Acta fabula
ISSN 2115-8037

2023
Mars 2023 (volume 24, numéro 3)
titre article
Elodie Pinel

Christine de Pizan, du signe au symbole

Christine de Pizan: from sign to symbol
Sarah Delale, Diamant obscur : Interpréter les manuscrits de Christine de Pizan, Genève : Droz, coll. « Publications romanes et françaises », 2021, 816 p., EAN : 978‑2‑600‑06065‑3.

1Christine de Pizan est une des autrices du Moyen Âge les plus connues ; elle fait partie, avec Héloïse, de ces noms féminins qui ont traversé les siècles, entre histoire et légende. Si elle a pu être lue de manière continue entre le xvsiècle et aujourd’hui, un tournant dans l’image que l’histoire littéraire s’est faite d’elle est intervenu avec l’édition, à la fin du xixe siècle, de ses œuvres poétiques par Maurice Roy. En mettant l’accent sur ses productions lyriques, l’éditeur faisait oublier son identité d’historienne et d’historiographe qui prévalait jusqu’alors. La tendance académique est aujourd’hui double : tournée vers les gender studies d’une part, centrée sur les manuscrits d’autre part. Car Christine de Pizan a ceci de fascinant qu’elle n’était pas seulement autrice : elle était aussi éditrice de ses œuvres, allant jusqu’à en copier certains exemplaires de sa propre main.

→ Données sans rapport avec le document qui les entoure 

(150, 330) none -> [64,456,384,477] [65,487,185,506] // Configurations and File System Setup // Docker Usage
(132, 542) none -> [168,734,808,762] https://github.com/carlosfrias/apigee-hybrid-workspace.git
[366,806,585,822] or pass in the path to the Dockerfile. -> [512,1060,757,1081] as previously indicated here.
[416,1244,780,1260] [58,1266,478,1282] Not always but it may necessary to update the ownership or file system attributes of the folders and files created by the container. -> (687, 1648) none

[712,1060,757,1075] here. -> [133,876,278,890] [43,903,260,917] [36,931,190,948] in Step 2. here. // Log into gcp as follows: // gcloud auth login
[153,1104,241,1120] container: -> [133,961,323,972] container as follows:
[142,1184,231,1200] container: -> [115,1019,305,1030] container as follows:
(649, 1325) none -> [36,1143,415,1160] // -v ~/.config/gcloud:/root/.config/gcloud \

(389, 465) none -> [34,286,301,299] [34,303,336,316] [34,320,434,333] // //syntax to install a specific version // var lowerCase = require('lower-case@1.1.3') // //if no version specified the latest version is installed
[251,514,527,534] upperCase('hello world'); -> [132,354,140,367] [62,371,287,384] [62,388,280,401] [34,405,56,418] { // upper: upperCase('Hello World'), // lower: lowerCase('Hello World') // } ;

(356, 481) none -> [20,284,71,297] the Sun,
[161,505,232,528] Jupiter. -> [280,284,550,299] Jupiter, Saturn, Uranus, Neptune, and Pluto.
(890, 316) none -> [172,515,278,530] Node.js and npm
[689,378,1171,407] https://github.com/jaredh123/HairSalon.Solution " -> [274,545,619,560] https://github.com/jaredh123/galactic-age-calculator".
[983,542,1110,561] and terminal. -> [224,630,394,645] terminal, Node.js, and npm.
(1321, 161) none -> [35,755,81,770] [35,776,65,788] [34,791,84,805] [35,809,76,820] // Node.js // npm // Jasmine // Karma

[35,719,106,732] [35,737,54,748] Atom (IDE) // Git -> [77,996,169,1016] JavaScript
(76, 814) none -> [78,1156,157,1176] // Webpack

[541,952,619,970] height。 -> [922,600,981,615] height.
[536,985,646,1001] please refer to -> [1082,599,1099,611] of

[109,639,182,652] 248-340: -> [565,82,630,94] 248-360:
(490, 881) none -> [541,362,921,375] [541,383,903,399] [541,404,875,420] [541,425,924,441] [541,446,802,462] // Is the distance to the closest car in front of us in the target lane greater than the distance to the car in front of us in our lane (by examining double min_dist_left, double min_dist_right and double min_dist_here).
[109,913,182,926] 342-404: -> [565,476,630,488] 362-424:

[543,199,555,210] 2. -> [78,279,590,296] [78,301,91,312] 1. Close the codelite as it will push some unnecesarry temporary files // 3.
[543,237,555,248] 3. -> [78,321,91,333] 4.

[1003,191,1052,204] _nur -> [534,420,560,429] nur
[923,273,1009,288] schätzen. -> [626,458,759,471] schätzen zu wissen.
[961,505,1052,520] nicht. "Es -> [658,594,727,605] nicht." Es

2C’est ainsi à une plongée dans la production manuscrite des œuvres de Christine de Pizan que nous invite la somme de S. Delale, dans une optique biographique et historique. Examinant la mise en livre de certains textes, principalement les Dits et les Livres de l’autrice, S. Delale se propose d’identifier les principes d’édition de certains genres en confrontant les différentes versions éditoriales d’un même texte. Là où la codicologie et la paléographie s’appliquent plutôt à confronter les variantes d’un même texte pour en déterminer l’édition la plus complète ou une des éditions les plus pertinentes, S. Delale compare les différents manuscrits d’une même œuvre pour en examiner, non pas la matière, mais la forme, selon la distinction aristotélicienne reprise et justifiée en introduction. Cette étude, issue d’une thèse de doctorat soutenue à l’université de la Sorbonne en décembre 2017, prend le parti de considérer l’œuvre comme une création en perpétuelle actualisation et de sonder Christine de Pizan comme une créatrice totale.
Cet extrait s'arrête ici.